(Web page revision data)
══════════════════════════════
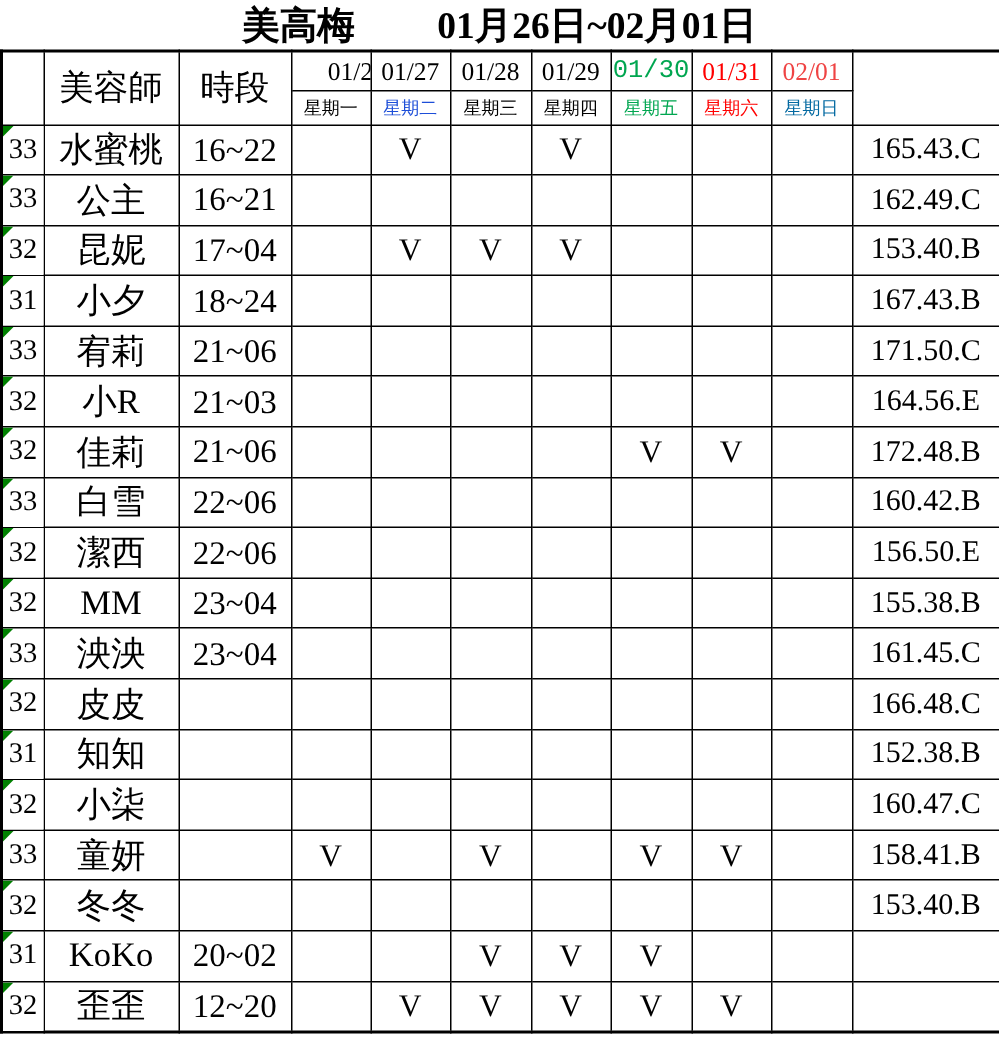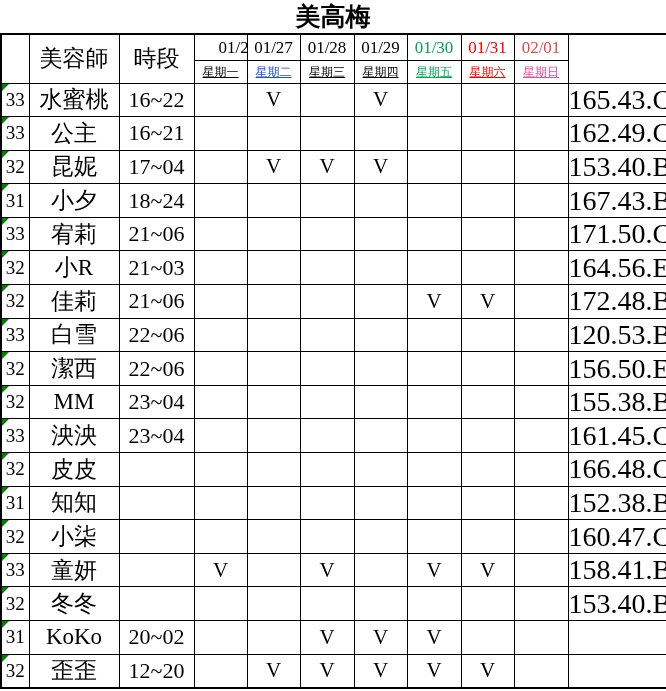"01月26日~02月01日" span { html: none -> <span>01月26日~02月01日</span> }
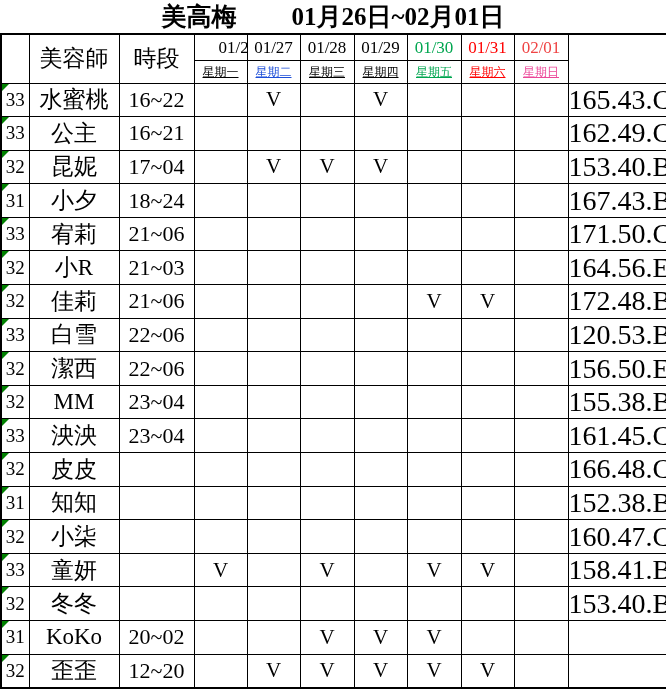"01/30" td.date-hdr { font-family: none -> Liberation Mono, monospace }
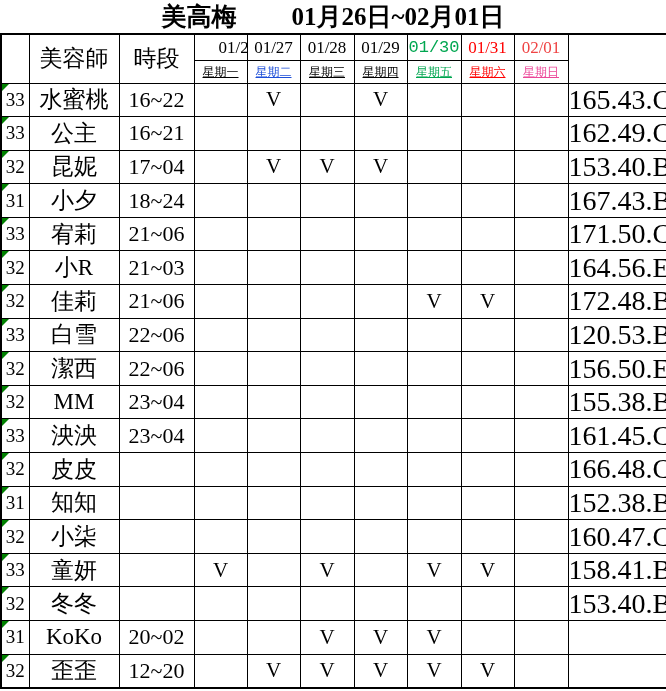"星期一" td.week-hdr { text-decoration: underline -> none }
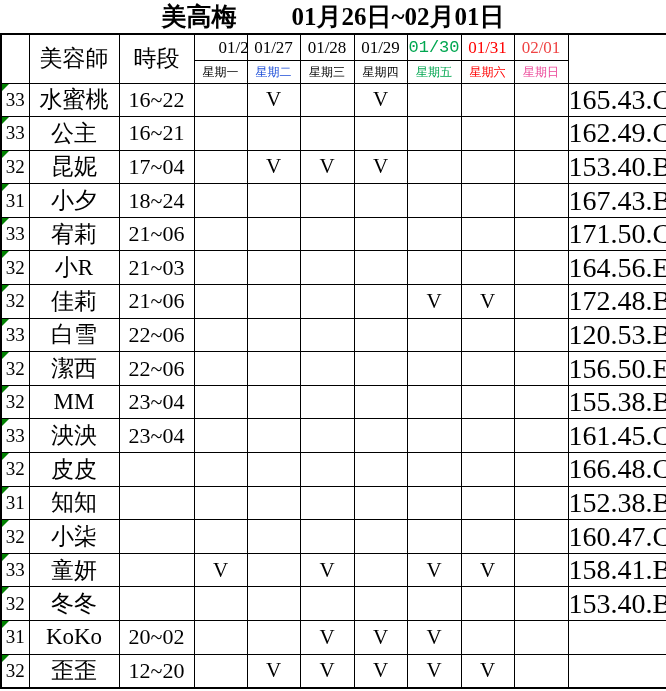"星期日" td.week-hdr { color: #ec4899 -> #0369a1 }
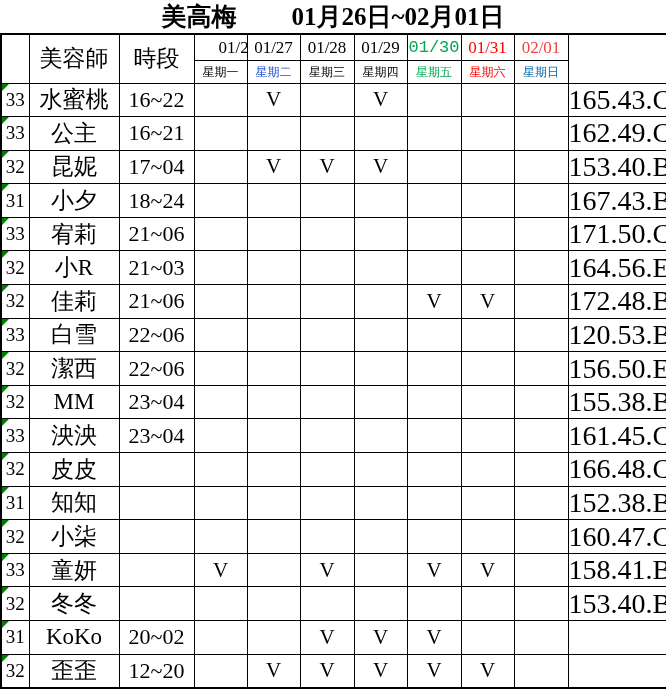"165.43.C" td.code-cell { font-size: 28px -> 20px }
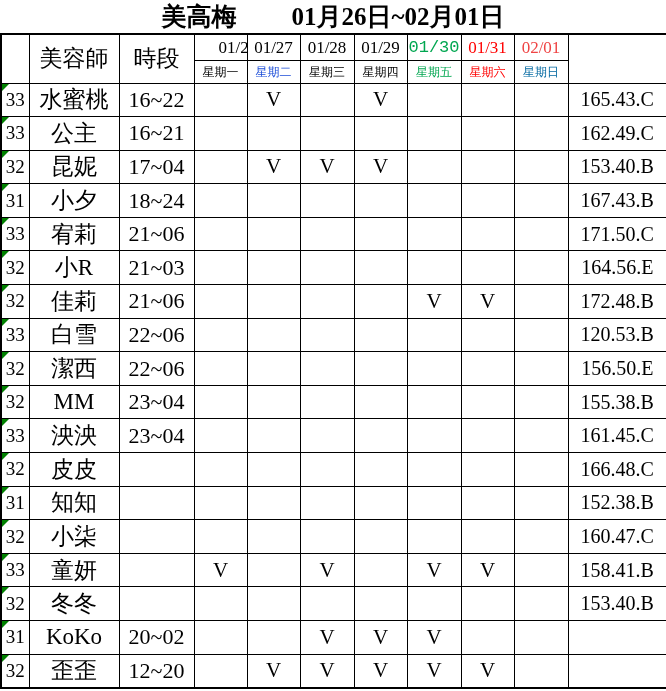"120.53.B" td.code-cell { text: 120.53.B -> 160.42.B }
══════════════════════════════
REQUIREMENT → Could you copy the data above exactly, leaving the pictures out?

RESPONSE →
"01月26日~02月01日" span { html: none -> <span>01月26日~02月01日</span> }
"01/30" td.date-hdr { font-family: none -> Liberation Mono, monospace }
"星期一" td.week-hdr { text-decoration: underline -> none }
"星期日" td.week-hdr { color: #ec4899 -> #0369a1 }
"165.43.C" td.code-cell { font-size: 28px -> 20px }
"120.53.B" td.code-cell { text: 120.53.B -> 160.42.B }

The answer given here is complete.